The enlarged room became an asset and Weinstock took the credit for the idea. At first jealously flared among the neighbors because Manya had the largest living room in the building, but they all agreed that her restaurant brought class and distinction to everyone who lived at 12 Orchard Street. Eventually the talk about the enlarged room died down.
To a significant degree Jack’s vision of how life should be lived came from the movies. He attended every change of program at the neighborhood theaters and walked to Second Avenue for the latest ones. During one of those pseudo-British films in which Constance Bennett trilled her r’s and said “rawther” every other minute to certify that she was a genuine Brit, she leaned against a grand piano covered with a heavily embroidered shawl with a border of luxurious fringe. Bug-eyed at the sight, Jack had to have one like it for Orchard Street. He depended on his mother to obtain the shawl.

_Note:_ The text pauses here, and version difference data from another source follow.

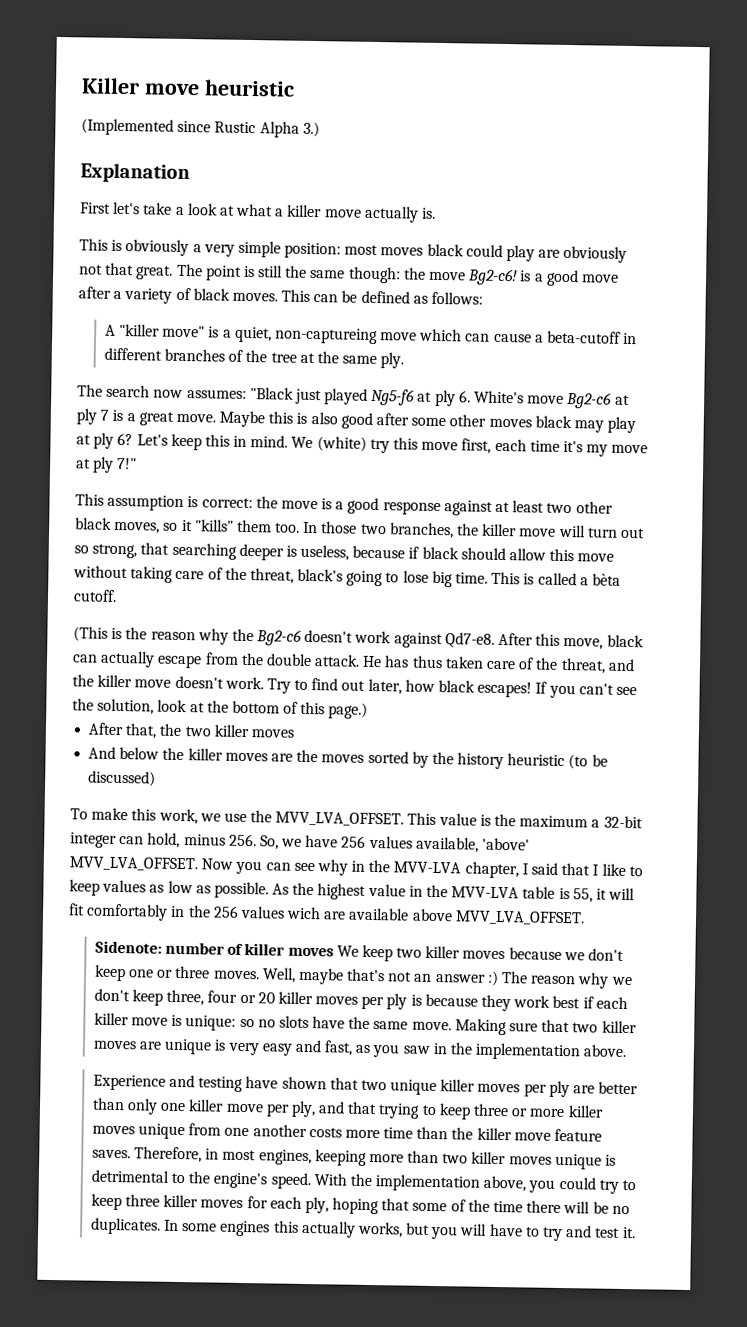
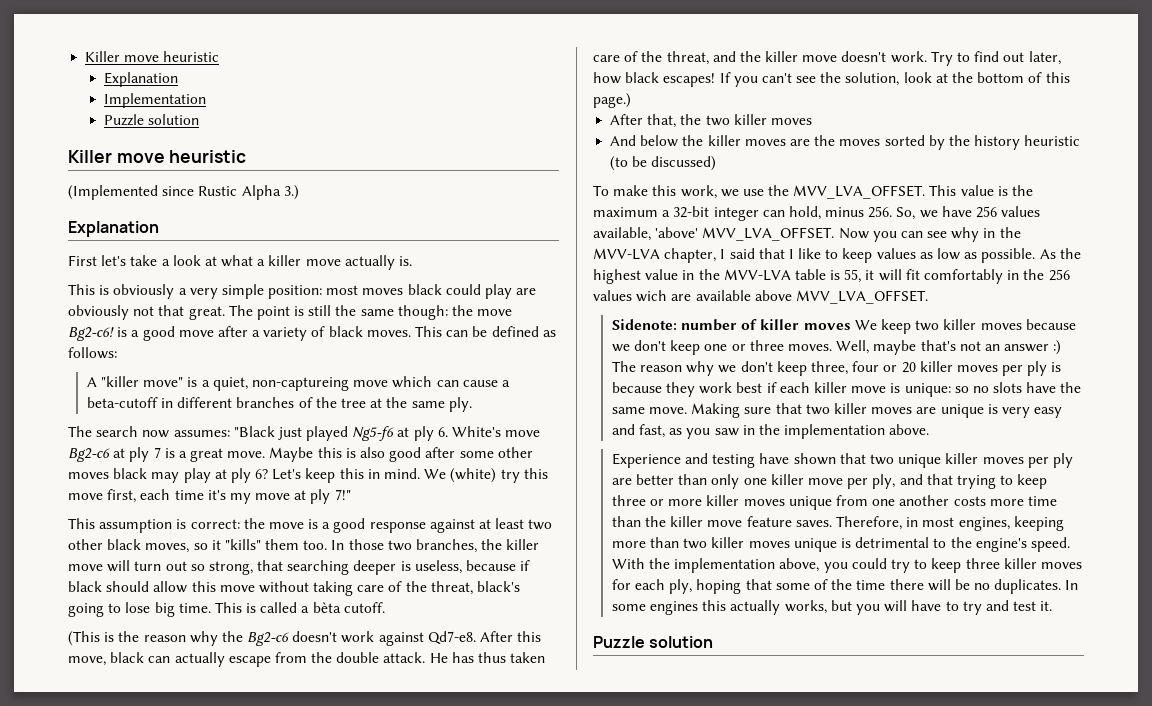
[81,77,295,97] Killer move heuristic -> [85,51,220,62] [103,72,178,87] [103,93,206,108] [103,114,200,126] [68,150,247,163] Killer move heuristic // Explanation // Implementation // Puzzle solution // Killer move heuristic
(636, 1232) none -> [593,636,714,648] // Puzzle solution

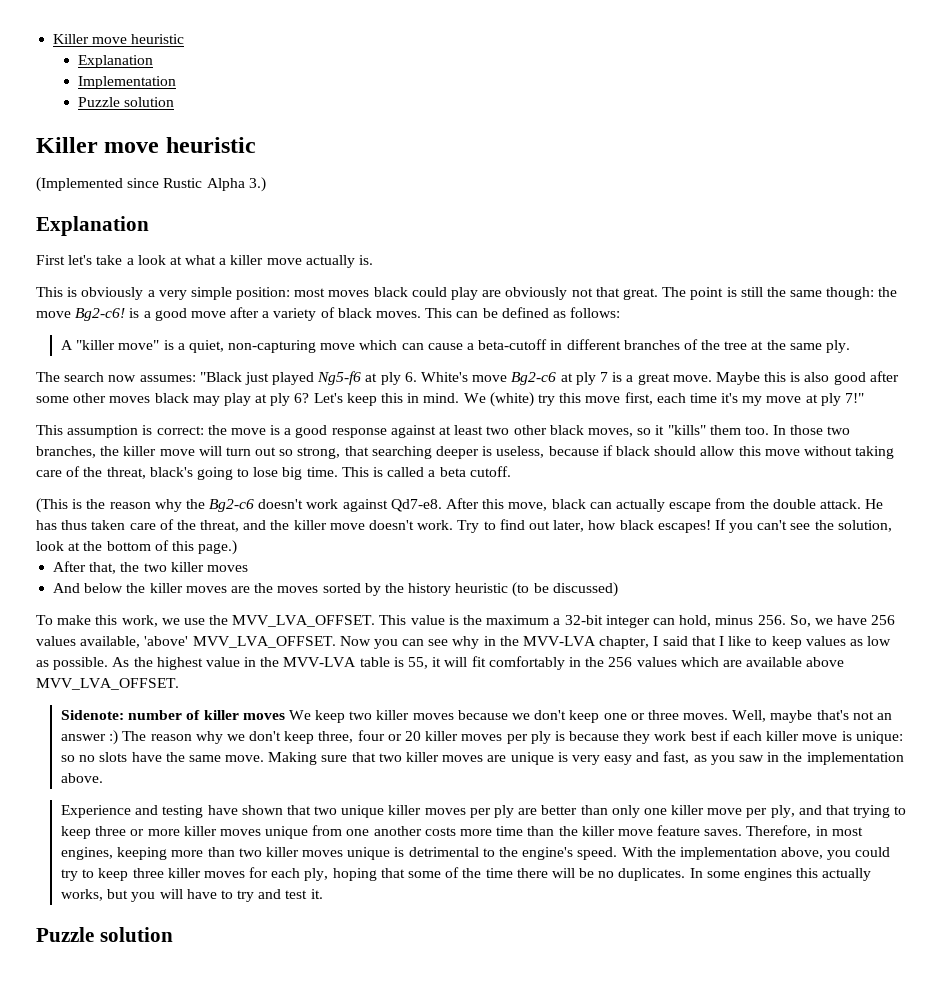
[251,377,349,391] non-captureing -> [228,340,317,353] non-capturing
[312,602,341,613] bèta -> [439,467,466,477] beta
[636,290,668,302] wich -> [680,657,719,667] which

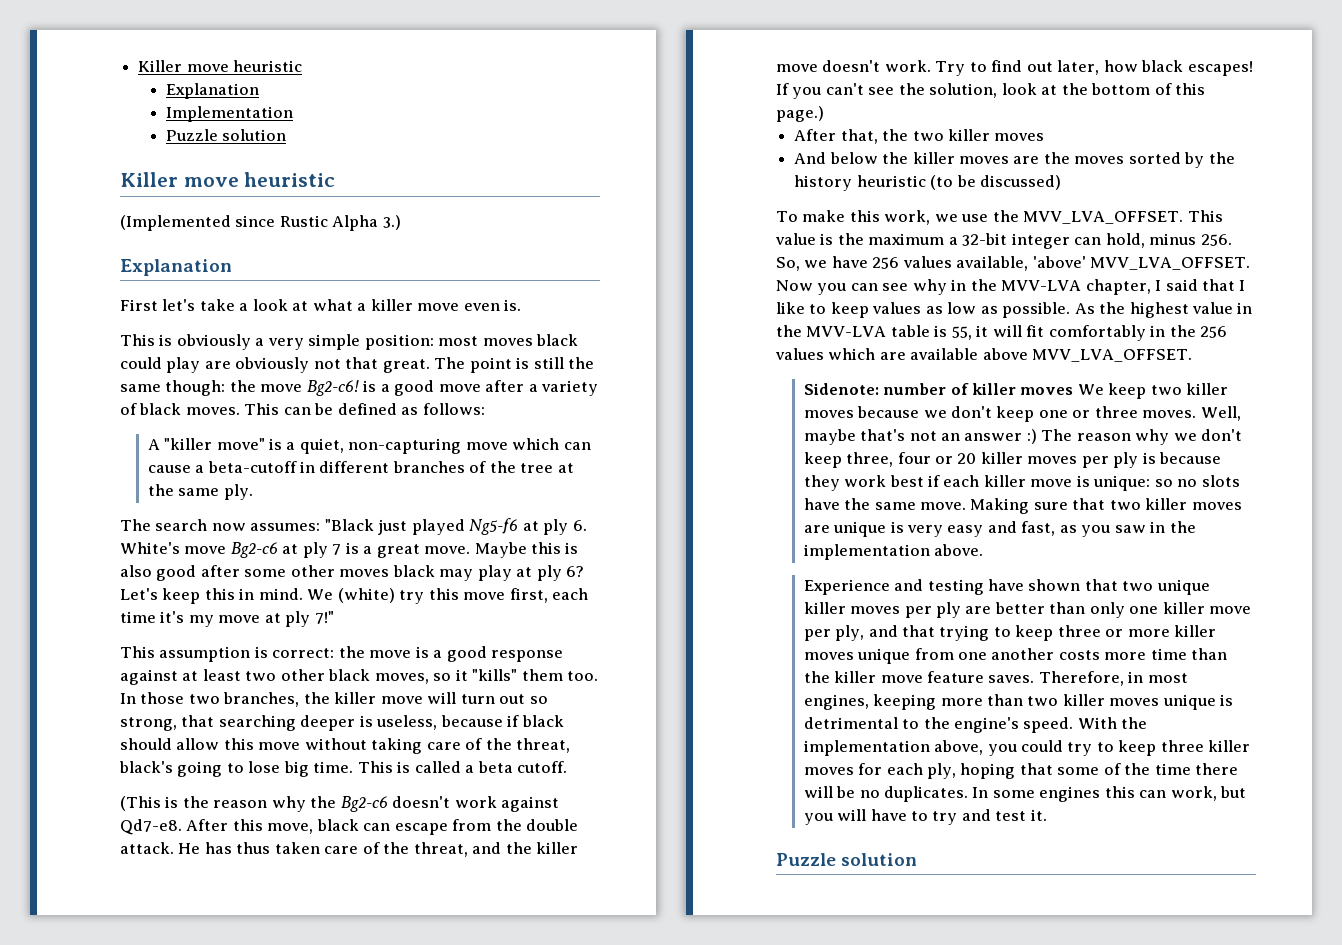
[305,255,355,268] actually -> [463,303,500,311] even
[615,499,665,512] actually -> (391, 827) none
[822,868,872,881] [60,889,103,901] actually works, -> [1139,786,1217,801] can work,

Physically, Manya was both appealing and aristocratic in her bearing. It wasn’t her copious white hair that attracted men, her flawless white skin, her billowing breasts, but the innate womanliness that emanated from her. Even when she wore her cooking clothes—a mammoth Hoover apron that she slipped on over her head and tied around a baggy dress or her cardigan sweater, a dull brown thing appropriate for shopping—she exuded a sympathetic femininity.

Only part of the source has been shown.